ABOUT THIS TASK: Please tally the lines of the records that contain "GREENWOOD" and send back only the total.

Dataset entries:
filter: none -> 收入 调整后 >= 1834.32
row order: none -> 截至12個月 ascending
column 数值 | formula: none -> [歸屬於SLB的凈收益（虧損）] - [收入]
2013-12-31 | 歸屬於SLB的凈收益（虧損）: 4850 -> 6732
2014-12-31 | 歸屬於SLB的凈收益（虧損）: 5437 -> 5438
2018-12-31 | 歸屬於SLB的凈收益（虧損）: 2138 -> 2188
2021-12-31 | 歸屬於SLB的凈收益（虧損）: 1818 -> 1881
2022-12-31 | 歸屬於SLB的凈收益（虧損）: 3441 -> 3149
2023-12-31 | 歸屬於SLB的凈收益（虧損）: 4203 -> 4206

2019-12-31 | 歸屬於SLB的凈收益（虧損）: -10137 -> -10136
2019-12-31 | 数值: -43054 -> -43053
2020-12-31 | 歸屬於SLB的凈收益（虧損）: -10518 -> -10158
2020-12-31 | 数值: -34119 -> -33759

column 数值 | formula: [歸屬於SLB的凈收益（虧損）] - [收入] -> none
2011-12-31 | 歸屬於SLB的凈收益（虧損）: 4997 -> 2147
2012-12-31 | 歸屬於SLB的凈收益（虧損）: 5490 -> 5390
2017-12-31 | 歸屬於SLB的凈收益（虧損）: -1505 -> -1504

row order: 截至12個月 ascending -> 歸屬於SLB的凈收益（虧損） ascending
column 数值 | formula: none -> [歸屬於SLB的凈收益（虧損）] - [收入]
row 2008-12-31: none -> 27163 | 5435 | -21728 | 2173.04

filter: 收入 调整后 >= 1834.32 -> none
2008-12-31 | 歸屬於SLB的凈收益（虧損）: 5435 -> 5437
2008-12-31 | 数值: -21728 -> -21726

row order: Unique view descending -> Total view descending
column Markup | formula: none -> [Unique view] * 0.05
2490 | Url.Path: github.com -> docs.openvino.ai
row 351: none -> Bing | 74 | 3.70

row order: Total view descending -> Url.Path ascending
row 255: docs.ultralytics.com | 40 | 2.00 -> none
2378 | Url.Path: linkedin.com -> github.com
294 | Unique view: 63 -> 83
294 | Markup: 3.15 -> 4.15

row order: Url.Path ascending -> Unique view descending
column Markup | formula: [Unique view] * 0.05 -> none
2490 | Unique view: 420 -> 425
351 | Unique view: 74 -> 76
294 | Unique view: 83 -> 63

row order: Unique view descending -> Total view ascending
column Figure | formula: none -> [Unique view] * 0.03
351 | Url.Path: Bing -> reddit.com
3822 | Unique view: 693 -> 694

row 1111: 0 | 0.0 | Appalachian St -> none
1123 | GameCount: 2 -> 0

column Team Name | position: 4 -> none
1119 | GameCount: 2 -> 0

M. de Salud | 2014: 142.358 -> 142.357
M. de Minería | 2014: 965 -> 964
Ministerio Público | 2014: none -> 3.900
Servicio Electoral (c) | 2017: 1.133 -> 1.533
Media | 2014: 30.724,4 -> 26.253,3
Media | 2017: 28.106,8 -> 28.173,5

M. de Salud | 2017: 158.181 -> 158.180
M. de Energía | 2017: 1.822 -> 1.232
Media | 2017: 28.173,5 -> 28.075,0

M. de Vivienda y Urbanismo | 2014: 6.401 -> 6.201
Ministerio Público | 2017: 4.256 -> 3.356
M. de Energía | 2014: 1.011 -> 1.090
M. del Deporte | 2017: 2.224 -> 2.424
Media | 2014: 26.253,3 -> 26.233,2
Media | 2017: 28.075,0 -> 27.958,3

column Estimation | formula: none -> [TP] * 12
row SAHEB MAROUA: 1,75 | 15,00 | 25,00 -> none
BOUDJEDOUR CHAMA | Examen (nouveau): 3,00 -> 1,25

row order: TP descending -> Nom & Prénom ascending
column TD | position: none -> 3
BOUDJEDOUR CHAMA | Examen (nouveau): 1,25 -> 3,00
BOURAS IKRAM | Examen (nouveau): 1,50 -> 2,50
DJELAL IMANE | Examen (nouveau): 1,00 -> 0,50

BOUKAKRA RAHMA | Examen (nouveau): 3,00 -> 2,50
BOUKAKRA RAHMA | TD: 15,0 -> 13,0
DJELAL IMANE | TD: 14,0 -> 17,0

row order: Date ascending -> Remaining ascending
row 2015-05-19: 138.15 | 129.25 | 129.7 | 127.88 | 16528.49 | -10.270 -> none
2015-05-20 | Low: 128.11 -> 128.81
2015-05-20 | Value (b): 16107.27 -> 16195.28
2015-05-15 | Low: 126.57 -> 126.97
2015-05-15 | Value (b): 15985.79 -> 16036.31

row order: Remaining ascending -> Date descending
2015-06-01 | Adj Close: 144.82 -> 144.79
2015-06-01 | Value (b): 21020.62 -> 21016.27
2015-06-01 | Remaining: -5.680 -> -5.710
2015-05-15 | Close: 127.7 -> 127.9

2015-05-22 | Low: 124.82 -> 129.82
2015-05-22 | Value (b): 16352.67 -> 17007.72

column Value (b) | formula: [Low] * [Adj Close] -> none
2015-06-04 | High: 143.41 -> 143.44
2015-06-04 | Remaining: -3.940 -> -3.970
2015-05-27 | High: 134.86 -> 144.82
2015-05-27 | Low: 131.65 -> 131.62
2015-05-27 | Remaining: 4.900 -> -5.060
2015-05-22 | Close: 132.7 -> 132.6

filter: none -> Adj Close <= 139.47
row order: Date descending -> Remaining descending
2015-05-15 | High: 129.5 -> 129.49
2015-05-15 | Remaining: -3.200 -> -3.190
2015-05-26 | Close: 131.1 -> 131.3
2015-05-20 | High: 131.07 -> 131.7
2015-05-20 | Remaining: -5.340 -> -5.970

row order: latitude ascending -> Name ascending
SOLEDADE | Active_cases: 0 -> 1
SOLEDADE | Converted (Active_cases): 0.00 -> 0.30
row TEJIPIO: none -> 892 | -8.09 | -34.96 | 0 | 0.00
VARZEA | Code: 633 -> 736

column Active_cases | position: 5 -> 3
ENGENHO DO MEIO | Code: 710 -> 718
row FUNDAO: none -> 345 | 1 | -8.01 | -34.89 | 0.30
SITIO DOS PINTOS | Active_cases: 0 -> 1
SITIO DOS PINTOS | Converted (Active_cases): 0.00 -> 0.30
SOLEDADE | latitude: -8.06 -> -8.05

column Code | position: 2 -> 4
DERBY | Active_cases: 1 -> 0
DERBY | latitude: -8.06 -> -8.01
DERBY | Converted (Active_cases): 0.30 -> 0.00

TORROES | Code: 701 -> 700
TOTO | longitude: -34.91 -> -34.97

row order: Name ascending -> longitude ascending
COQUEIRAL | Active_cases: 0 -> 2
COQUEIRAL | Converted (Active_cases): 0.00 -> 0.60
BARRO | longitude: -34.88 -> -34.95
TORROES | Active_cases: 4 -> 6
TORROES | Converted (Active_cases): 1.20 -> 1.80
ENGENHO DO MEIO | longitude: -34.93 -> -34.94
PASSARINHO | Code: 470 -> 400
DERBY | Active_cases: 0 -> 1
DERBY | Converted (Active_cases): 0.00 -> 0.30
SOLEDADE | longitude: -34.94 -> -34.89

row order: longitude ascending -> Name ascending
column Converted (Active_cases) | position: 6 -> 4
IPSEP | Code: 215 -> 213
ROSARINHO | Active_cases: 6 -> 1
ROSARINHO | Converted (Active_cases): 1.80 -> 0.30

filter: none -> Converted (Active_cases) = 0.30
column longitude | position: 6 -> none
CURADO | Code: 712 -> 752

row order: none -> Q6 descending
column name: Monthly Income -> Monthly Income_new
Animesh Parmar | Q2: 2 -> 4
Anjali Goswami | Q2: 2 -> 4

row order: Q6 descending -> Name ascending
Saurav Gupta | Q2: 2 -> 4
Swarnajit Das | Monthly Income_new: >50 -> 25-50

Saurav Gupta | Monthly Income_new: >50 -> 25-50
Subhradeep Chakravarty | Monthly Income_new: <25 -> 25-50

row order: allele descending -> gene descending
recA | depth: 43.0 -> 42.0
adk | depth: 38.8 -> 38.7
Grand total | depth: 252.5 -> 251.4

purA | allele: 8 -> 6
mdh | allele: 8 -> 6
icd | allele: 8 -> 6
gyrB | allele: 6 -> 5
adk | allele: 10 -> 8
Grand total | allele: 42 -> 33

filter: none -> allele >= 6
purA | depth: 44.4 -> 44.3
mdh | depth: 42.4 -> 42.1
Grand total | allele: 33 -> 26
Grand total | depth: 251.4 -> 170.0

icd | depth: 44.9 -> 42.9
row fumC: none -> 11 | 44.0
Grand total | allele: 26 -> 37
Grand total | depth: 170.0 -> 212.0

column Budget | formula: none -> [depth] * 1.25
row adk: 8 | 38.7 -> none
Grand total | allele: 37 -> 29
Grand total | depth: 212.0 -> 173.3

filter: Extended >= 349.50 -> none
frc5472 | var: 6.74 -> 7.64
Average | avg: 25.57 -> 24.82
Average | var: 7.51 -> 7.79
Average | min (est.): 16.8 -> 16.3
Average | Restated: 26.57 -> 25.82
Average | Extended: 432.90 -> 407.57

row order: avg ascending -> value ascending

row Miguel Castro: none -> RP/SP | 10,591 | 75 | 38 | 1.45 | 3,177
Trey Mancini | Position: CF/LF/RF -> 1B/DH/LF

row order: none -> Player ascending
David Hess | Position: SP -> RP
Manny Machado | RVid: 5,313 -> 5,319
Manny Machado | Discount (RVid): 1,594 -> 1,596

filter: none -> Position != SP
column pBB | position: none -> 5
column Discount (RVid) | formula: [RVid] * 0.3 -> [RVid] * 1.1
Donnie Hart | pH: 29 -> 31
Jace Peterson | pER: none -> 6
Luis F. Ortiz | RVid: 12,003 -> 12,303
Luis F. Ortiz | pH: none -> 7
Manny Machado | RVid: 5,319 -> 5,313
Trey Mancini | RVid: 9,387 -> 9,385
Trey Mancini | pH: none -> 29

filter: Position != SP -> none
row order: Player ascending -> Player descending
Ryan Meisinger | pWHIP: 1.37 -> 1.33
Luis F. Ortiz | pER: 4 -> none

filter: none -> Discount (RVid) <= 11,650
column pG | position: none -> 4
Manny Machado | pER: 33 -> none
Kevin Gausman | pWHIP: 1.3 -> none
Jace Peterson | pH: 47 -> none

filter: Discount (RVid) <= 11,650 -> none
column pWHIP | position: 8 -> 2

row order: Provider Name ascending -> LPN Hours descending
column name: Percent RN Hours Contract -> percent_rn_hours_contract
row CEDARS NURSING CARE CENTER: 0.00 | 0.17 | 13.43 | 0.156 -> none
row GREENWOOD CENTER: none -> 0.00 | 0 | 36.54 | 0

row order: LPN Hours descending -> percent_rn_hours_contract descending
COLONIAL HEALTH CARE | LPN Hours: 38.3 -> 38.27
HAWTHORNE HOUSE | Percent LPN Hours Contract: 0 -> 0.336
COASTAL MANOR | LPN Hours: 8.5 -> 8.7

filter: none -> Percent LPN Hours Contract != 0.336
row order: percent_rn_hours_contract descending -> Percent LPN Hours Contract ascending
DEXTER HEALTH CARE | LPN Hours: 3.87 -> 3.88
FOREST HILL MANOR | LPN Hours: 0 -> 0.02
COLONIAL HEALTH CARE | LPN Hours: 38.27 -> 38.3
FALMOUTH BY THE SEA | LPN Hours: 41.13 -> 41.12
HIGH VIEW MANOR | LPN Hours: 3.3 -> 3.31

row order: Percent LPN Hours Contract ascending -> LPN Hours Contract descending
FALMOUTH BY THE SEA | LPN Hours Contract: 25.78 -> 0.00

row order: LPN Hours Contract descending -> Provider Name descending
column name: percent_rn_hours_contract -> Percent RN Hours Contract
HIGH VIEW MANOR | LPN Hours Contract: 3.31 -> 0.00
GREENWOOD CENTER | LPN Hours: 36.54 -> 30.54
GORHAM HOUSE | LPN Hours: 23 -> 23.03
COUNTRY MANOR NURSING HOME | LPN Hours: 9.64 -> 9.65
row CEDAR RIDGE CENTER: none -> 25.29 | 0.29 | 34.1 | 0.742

EXERCISE RESPONSE: 2